Beyond Medicine: A B2B Platform Play

The technology behind ALLM.H will not stay confined to hospitals. Acryl intends to integrate its fine-tuning methodology into Jonathan, the company’s proprietary LLM evaluation and operations platform. Through Jonathan, Acryl plans to offer what it describes as an end-to-end AI internalization pipeline — a full-stack solution for organizations that want to embed specialized AI into their operations without building from scratch.

Target sectors include finance, law, and manufacturing. Each of these industries shares a common challenge: vast amounts of domain-specific data, strict regulatory requirements, and a need for accuracy that general-purpose models cannot reliably deliver.
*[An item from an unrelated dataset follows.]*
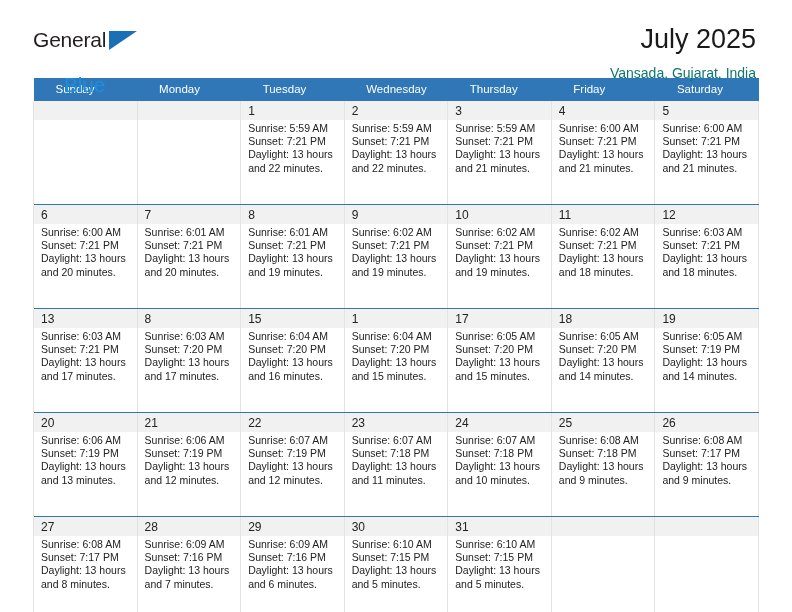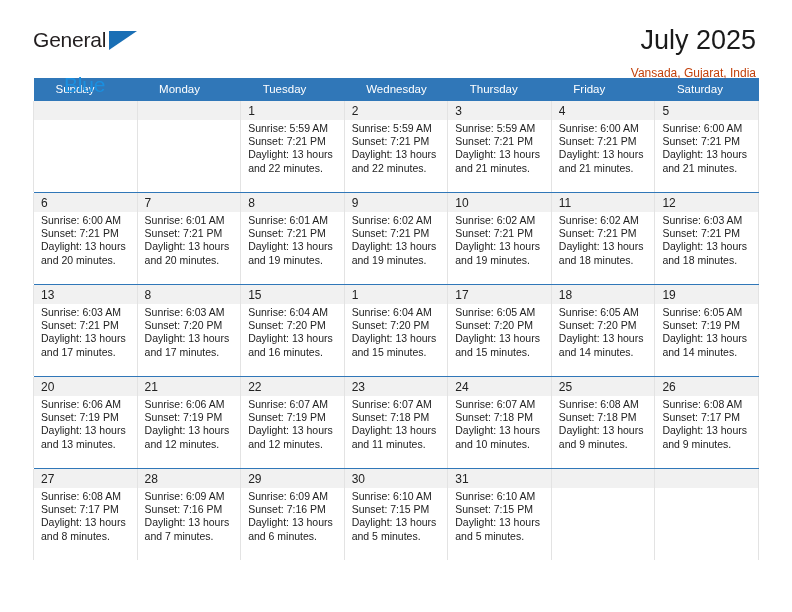"Vansada, Gujarat, India" .cal-subtitle { color: #c2410c -> #0f766e; font-size: 12px -> 14px }
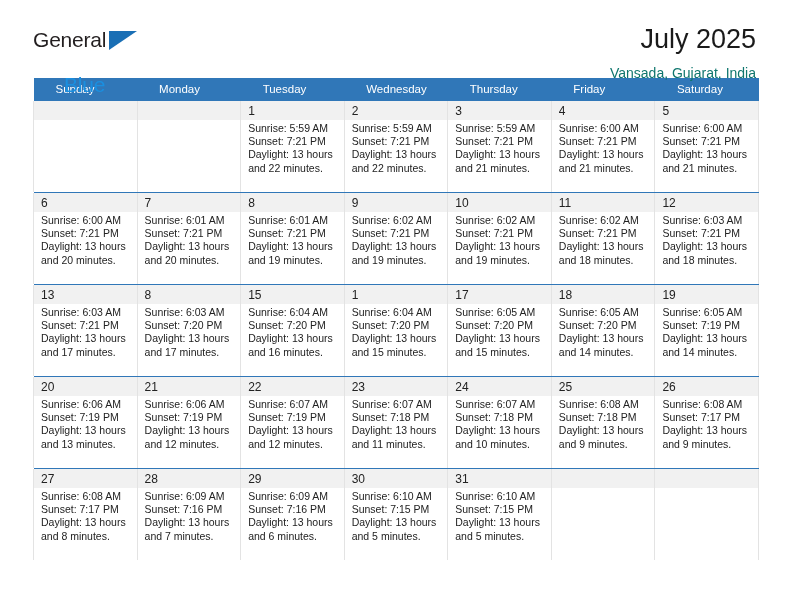"Sunrise: 5:59 AM" .info-row td { height: 72px -> 84px }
In other words, the same conditions that made ALLM.H possible in medicine apply just as well elsewhere.

This positions Acryl not merely as a healthcare AI vendor but as a specialized AI infrastructure company — a distinction that carries very different valuation implications. Nevertheless, execution risk remains. Moving from one successful vertical to three simultaneously is a different kind of challenge, and the company’s ability to replicate its data curation discipline across unfamiliar domains will be the real test.

Market Context: Why the Timing Is Right

The commercial case for Medical AI in Korea is strengthening rapidly. According to Grand View Research, Korea’s generative AI in healthcare market is projected to grow at a compound annual rate of 35.4% from 2026, reaching approximately $649 million by 2033. That trajectory reflects a convergence of factors: an aging population, a highly digitized hospital system, strong government investment, and a medical workforce under sustained pressure.

Korea’s healthcare system is among the most data-rich in the world. National health insurance coverage is near-universal, meaning patient records flow through a centralized infrastructure at scale. However, strict data localization laws have historically made it difficult for foreign cloud-based AI vendors to operate freely. As a result, domestic players with on-premise capabilities — like Acryl — hold a structural advantage that international competitors cannot easily replicate.

The market is large, the regulatory environment favors local players, and the technical proof of concept now exists.

For investors tracking the AI in Korean medicine space, Acryl’s benchmark result is a signal worth taking seriously. It demonstrates that Korea is producing not just AI consumers, but AI architects — companies capable of building world-class models with a fraction of the resources that define the global frontier. The question now is whether Acryl can scale that precision from a benchmark leaderboard to a sustainable, multi-sector business. The blueprint is credible. The execution is what remains to be proven.